The second of a two-part story on a weekly sailboat regatta from Eagle Harbor that puts fun ahead of competition. The first part appeared Sept. 3, 2003.

Before September rains carry the precision of the memories down the nearest storm drain, this is what summer was:

Perching atop the cabin of a fleet, heeling sailboat in the middle of Puget Sound, caressed by a maritime breeze;

Struggling to learn something about the art of sailing and making a lot of mistakes, none of which result in drowning;

An excuse to delegate Wednesday city council meetings to another writer;

And, over a two-mile stretch of gloriously sparkling water, flying toward an imaginary finish line, neck-and-neck with another proud vessel and its crew on the last 85-degree afternoon of the season.

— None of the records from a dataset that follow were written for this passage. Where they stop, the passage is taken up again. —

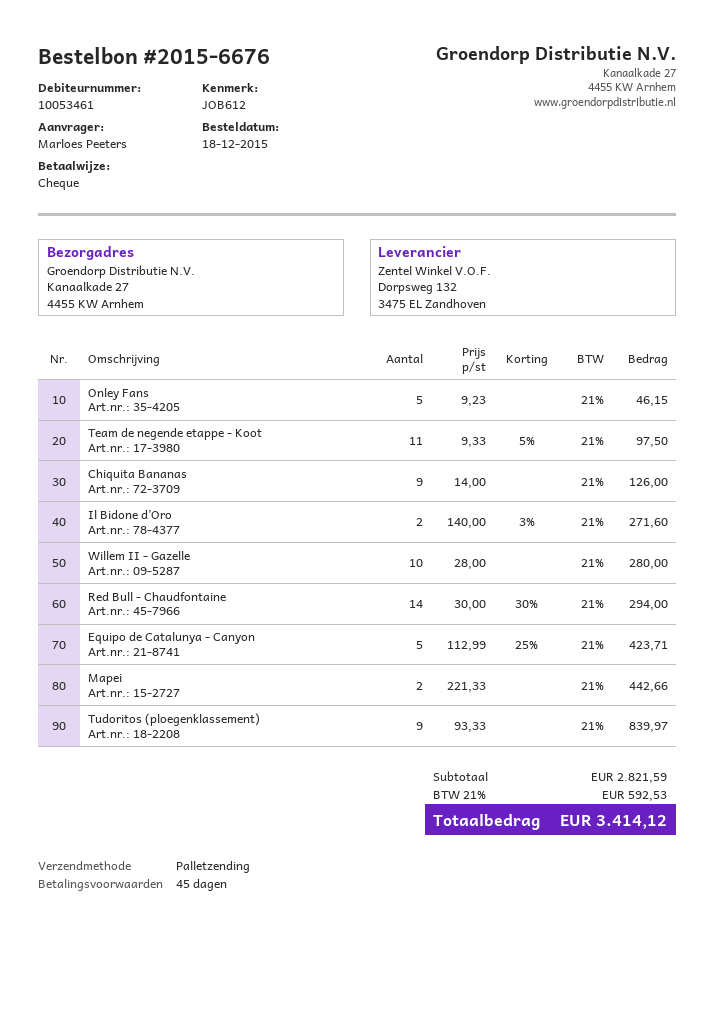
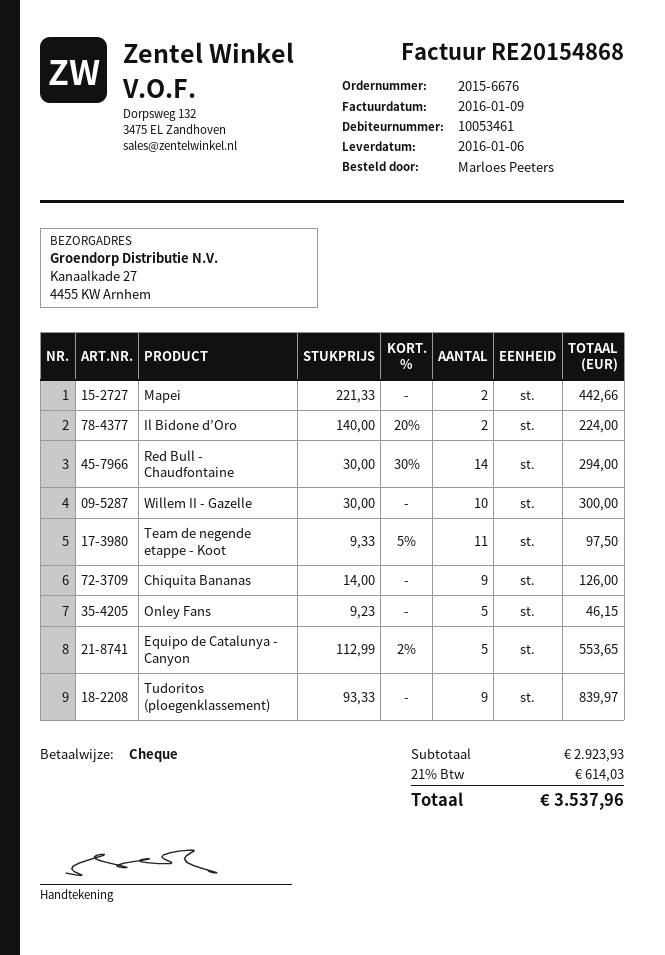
Il Bidone d’Oro: 2 x 140.00 - 3% = 271.60 -> 2 x 140.00 - 20% = 224.00
Willem II - Gazelle: 10 x 28.00 = 280.00 -> 10 x 30.00 = 300.00
Equipo de Catalunya - Canyon: 5 x 112.99 - 25% = 423.71 -> 5 x 112.99 - 2% = 553.65
subtotal: 2821.59 -> 2923.93
tax: 21% = 592.53 -> 21% = 614.03
total: 3414.12 -> 3537.96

How we got to that last moment – as a writer whose previous sailing experience could be expressed in one word: ballast – that’s our story.

The narrative begins in early June, as we sign on as observer/deckhand for the Savage, a 33-foot sloop moored on the south side of Eagle Harbor. One of the crewmembers, Norm Down, is a friend through his work on the Marge Williams Center; the skipper, Jim Laughlin, we’ve met a few times through our regular professional endeavors as chronicler of the battle between Good (all right-thinking islanders) and Evil (developers), of which Laughlin is among the latter.

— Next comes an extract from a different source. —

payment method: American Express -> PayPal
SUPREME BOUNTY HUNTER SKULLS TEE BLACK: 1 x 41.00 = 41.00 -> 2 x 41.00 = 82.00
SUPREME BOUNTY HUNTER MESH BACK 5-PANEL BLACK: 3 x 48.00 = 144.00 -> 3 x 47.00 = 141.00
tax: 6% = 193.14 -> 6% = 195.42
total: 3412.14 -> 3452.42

The ostensible goal is to document a semi-competitive, five-year-old regatta – with some 250 races behind it – that sets out from Eagle Harbor every Wednesday.

Thus, the first few weeks are spent huddled with pen and notepad, trying to make sense of the remarkably complex system of simple machines around us, studying the physical interplay of sails and wind that propels the vessel.

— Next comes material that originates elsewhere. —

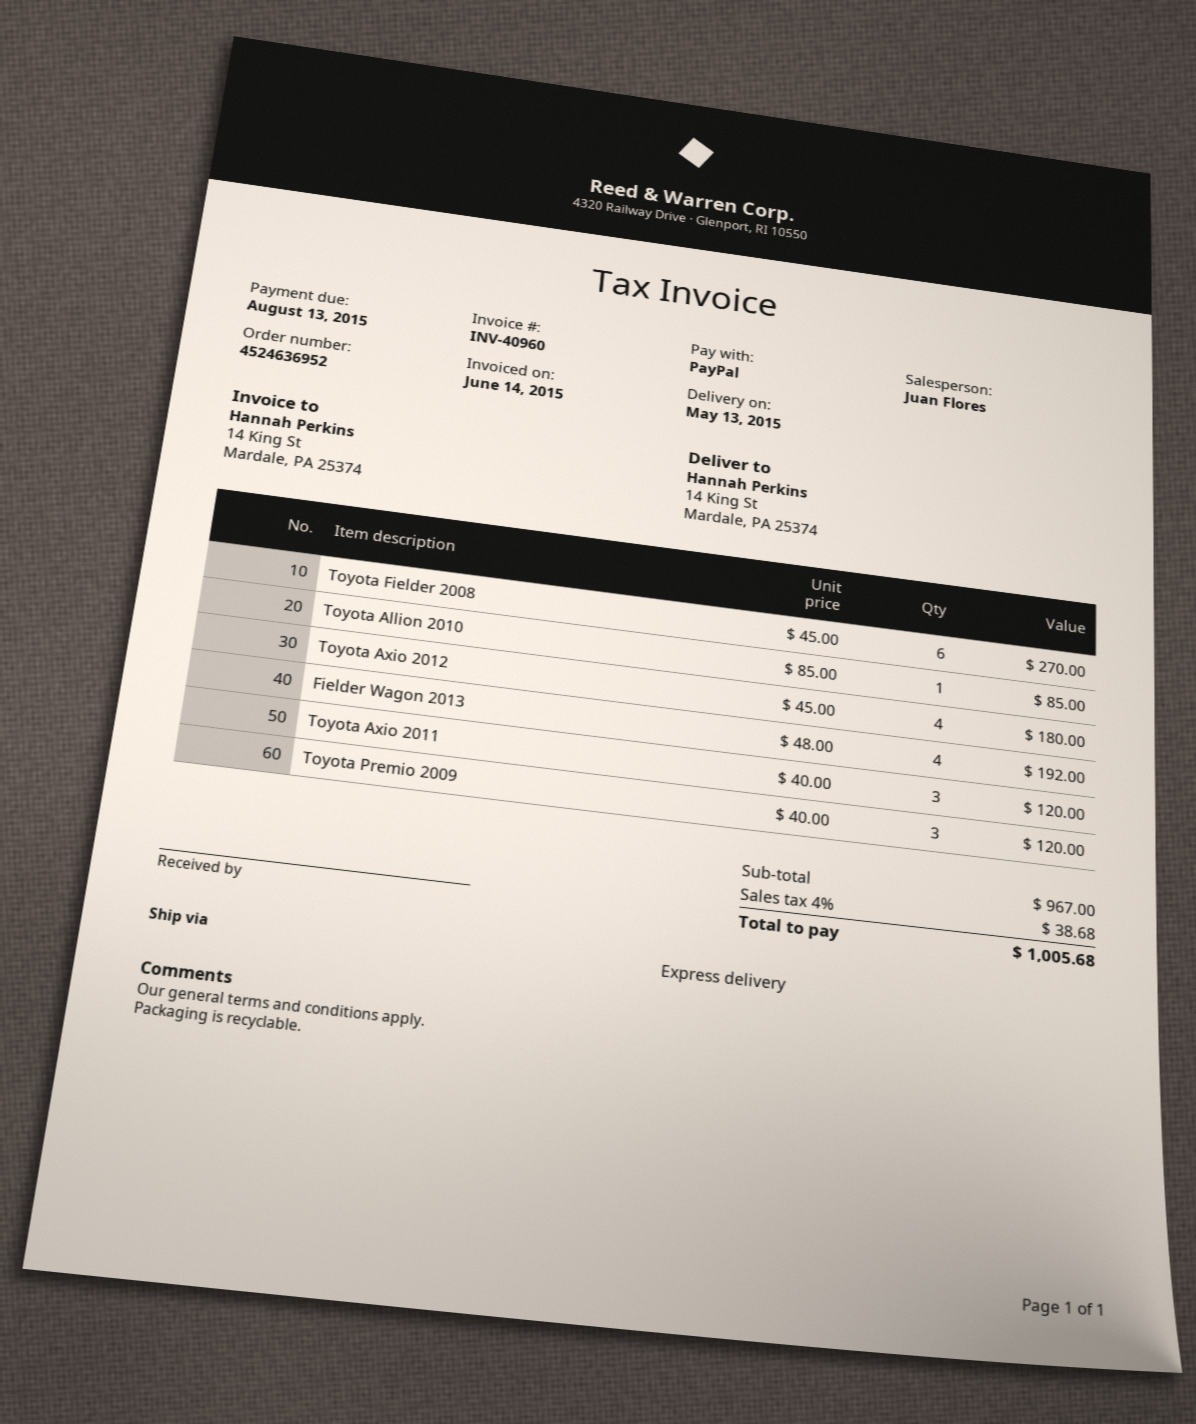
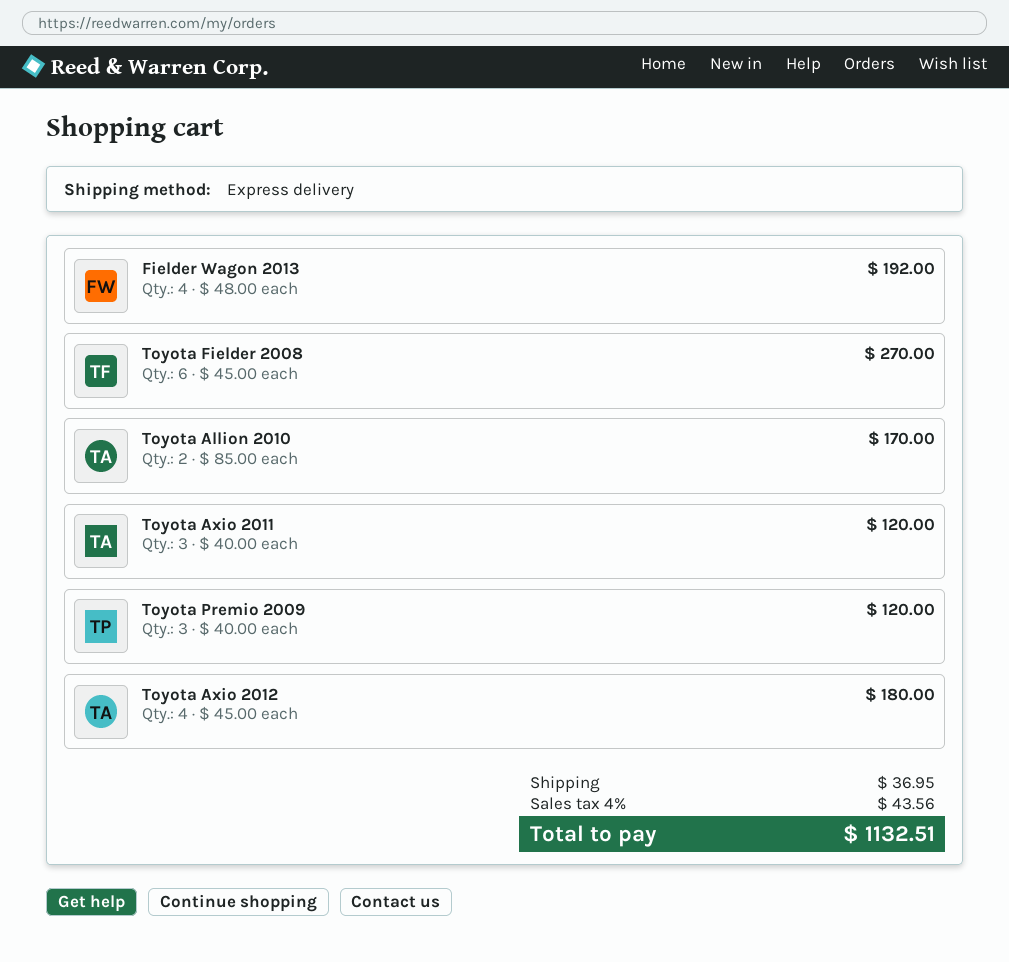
Toyota Allion 2010: 1 x 85.00 = 85.00 -> 2 x 85.00 = 170.00
shipping: none -> 36.95
tax: 4% = 38.68 -> 4% = 43.56
total: 1005.68 -> 1132.51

We are overwhelmed by the nomenclature of the sailing world, its jibs and its jibes. Ropes, we learn, may be “sheets” or “halyards,” but they are never, as near as we can tell, just plain “ropes.” Even today, with three months’ experience behind us, if directed to “raise the topping lift” or “release the downhaul,” we’re still not sure we can complete either task with certainty.

Undaunted, each Wednesday we join the crew to set out in the wake of the 4:45 ferry, invariably drawing the curious, perhaps envious to the rail.

We are among a panoply of colorful names: Rodster, Hooligan, Palancar, Savannah, Amicus, Shabu Shabu, Savage, Alerion. Over the years, we learn, nearly every skipper has traded up for a bigger, faster vessel. Particularly feared are the sleek boats of the J-105 class skippered by Rod McKenzie and Uly Cheng, each said to be worth as much as the whole fleet was when the series began.

Asked to expound on those vessels’ comparative advantage, one racer confides: “It’s the difference between your 21-year-old girlfriend and your middle-aged wife.”

Yet what a given vessel lacks in innate speed, we learn that a skilled sailor can make up for with wile – he or she is ever cognizant of many invisible forces.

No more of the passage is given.